**Web page edit records**.
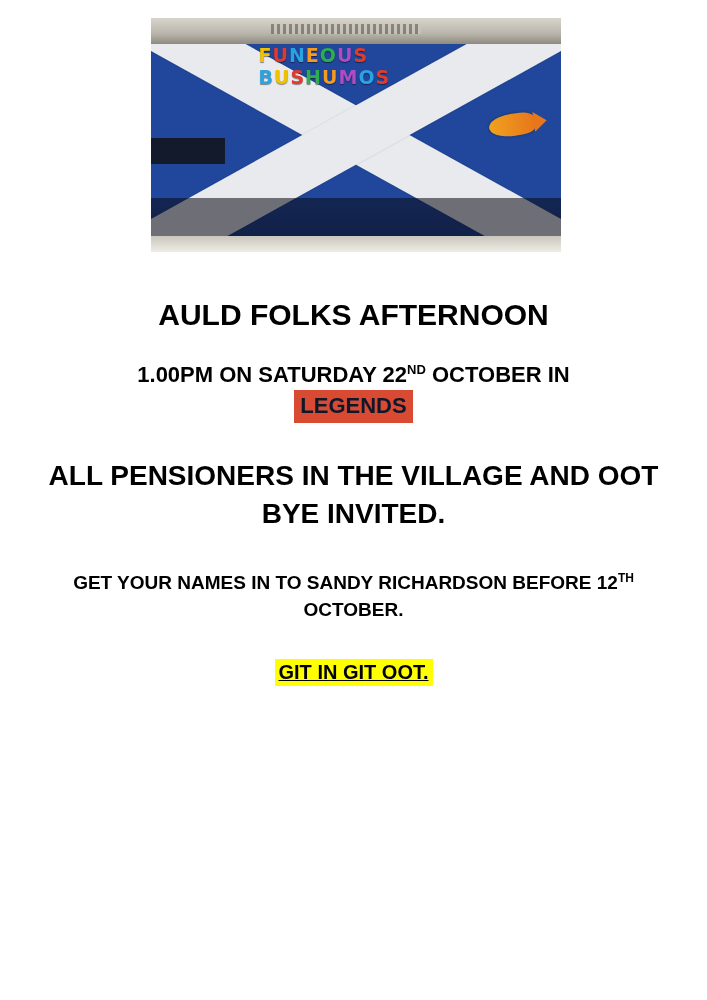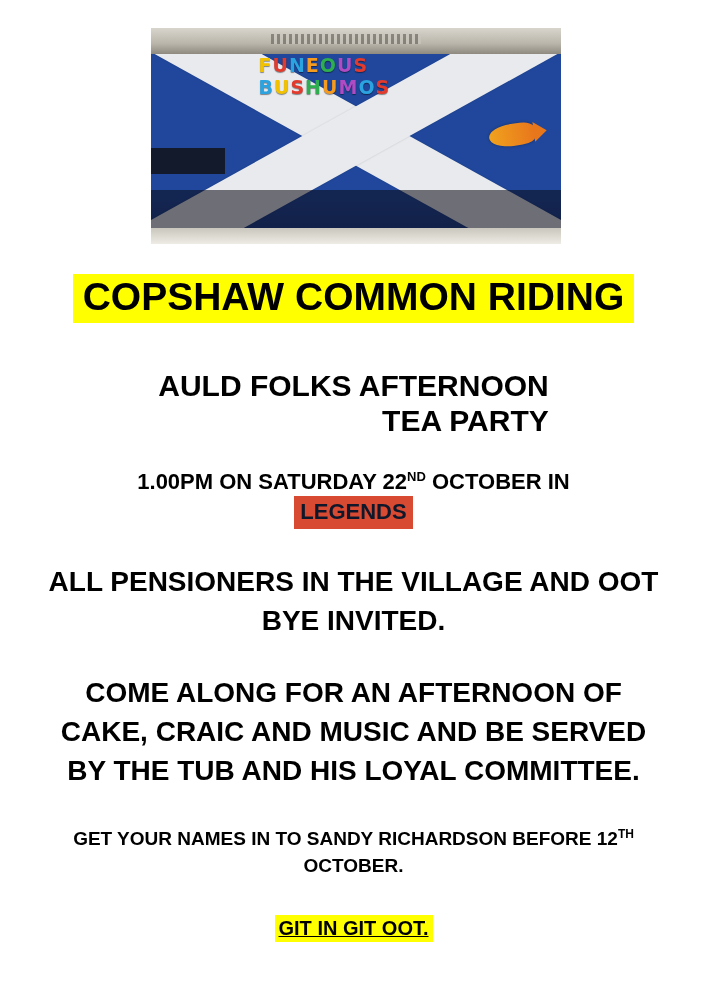--- a/index.html
+++ b/index.html
@@ -22,7 +22,7 @@
     display: flex;
     flex-direction: column;
     align-items: center;
-    padding-top: 28px;
+    padding-top: 18px;
   }
 
   

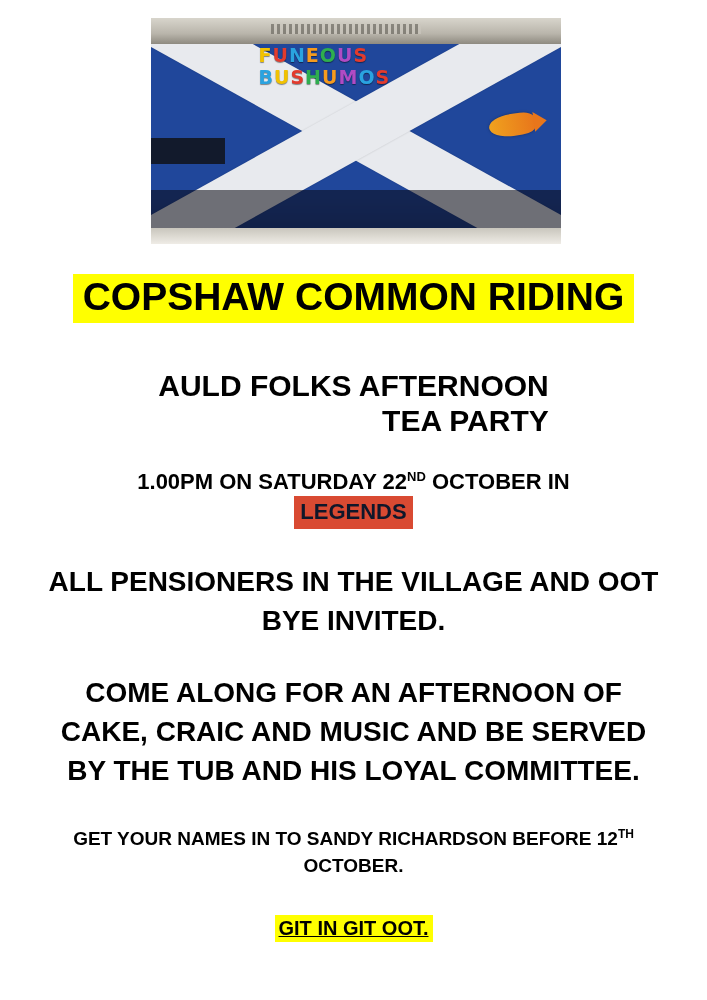--- a/index.html
+++ b/index.html
@@ -220,9 +220,6 @@
     <div class="photo-bottomedge"></div>
   </div>
 
-  <div class="title-bar">
-    <div class="title-text">COPSHAW COMMON RIDING</div>
-  </div>
 
   <div class="subtitle">
     <div>AULD FOLKS AFTERNOON</div>

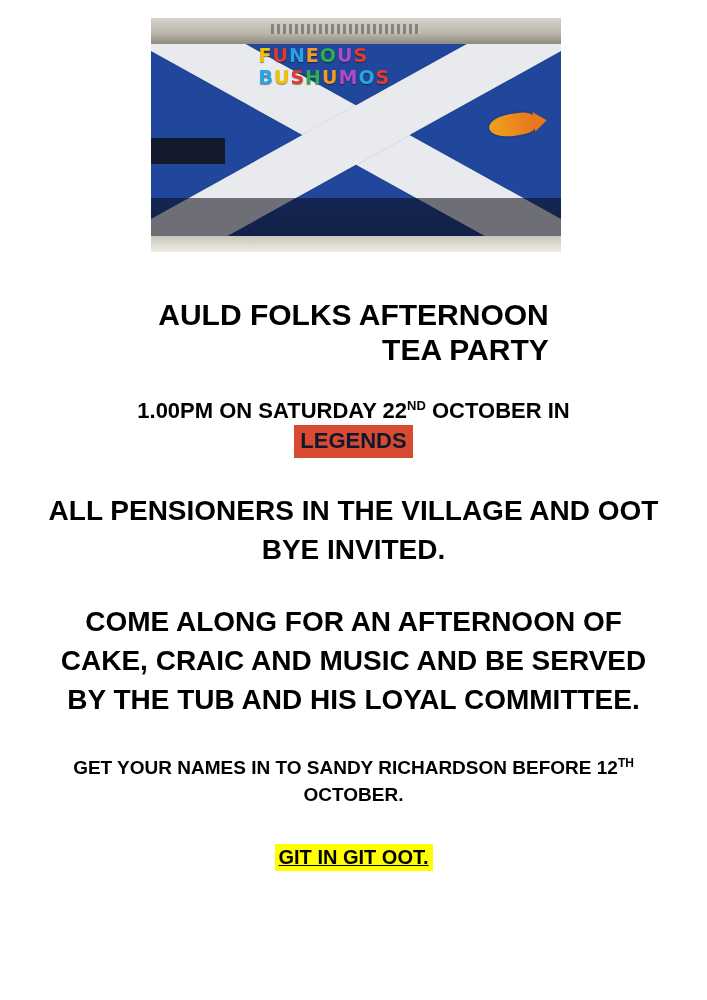--- a/index.html
+++ b/index.html
@@ -223,7 +223,6 @@
 
   <div class="subtitle">
     <div>AULD FOLKS AFTERNOON</div>
-    <div>TEA PARTY</div>
   </div>
 
   <div class="when-line">

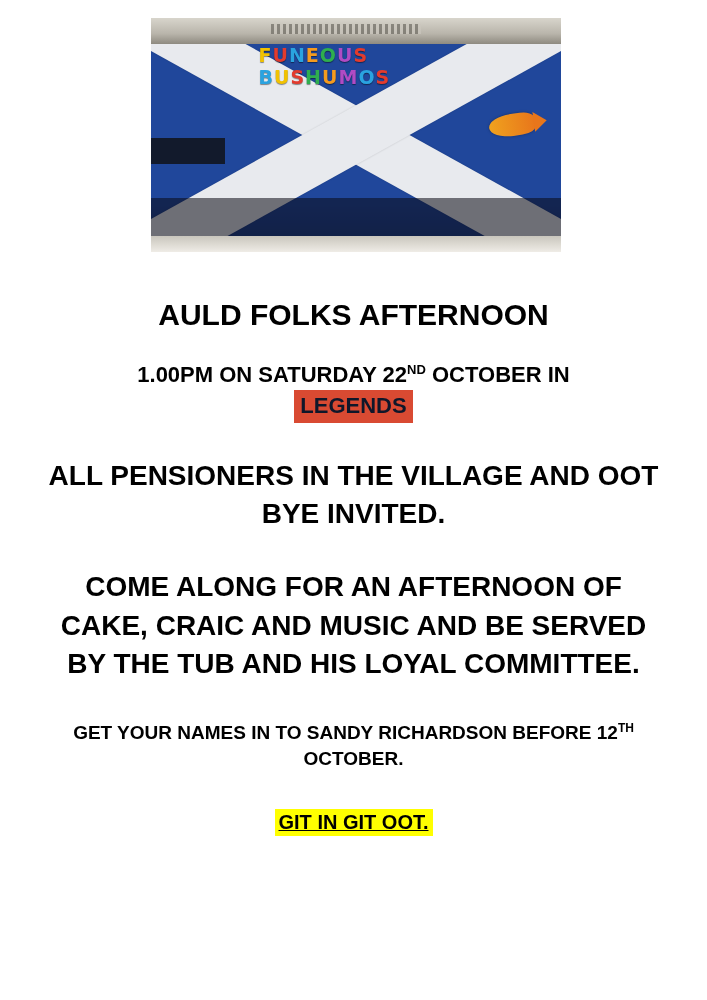--- a/index.html
+++ b/index.html
@@ -235,7 +235,6 @@
   </div>
 
   <div class="para">ALL PENSIONERS IN THE VILLAGE AND OOT BYE INVITED.</div>
-  <div class="para">COME ALONG FOR AN AFTERNOON OF CAKE, CRAIC AND MUSIC AND BE SERVED BY THE TUB AND HIS LOYAL COMMITTEE.</div>
 
   <div class="para p-small">
     <span>GET YOUR NAMES IN TO SANDY RICHARDSON BEFORE 12</span><sup>TH</sup><span> OCTOBER.</span>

**EXERCISE OBJECTIVE**.
With the pictures removed, return each record above exactly as given.

**EXERCISE RESPONSE**.
--- a/index.html
+++ b/index.html
@@ -22,7 +22,7 @@
     display: flex;
     flex-direction: column;
     align-items: center;
-    padding-top: 28px;
+    padding-top: 18px;
   }
 
   

--- a/index.html
+++ b/index.html
@@ -220,9 +220,6 @@
     <div class="photo-bottomedge"></div>
   </div>
 
-  <div class="title-bar">
-    <div class="title-text">COPSHAW COMMON RIDING</div>
-  </div>
 
   <div class="subtitle">
     <div>AULD FOLKS AFTERNOON</div>

--- a/index.html
+++ b/index.html
@@ -223,7 +223,6 @@
 
   <div class="subtitle">
     <div>AULD FOLKS AFTERNOON</div>
-    <div>TEA PARTY</div>
   </div>
 
   <div class="when-line">

--- a/index.html
+++ b/index.html
@@ -235,7 +235,6 @@
   </div>
 
   <div class="para">ALL PENSIONERS IN THE VILLAGE AND OOT BYE INVITED.</div>
-  <div class="para">COME ALONG FOR AN AFTERNOON OF CAKE, CRAIC AND MUSIC AND BE SERVED BY THE TUB AND HIS LOYAL COMMITTEE.</div>
 
   <div class="para p-small">
     <span>GET YOUR NAMES IN TO SANDY RICHARDSON BEFORE 12</span><sup>TH</sup><span> OCTOBER.</span>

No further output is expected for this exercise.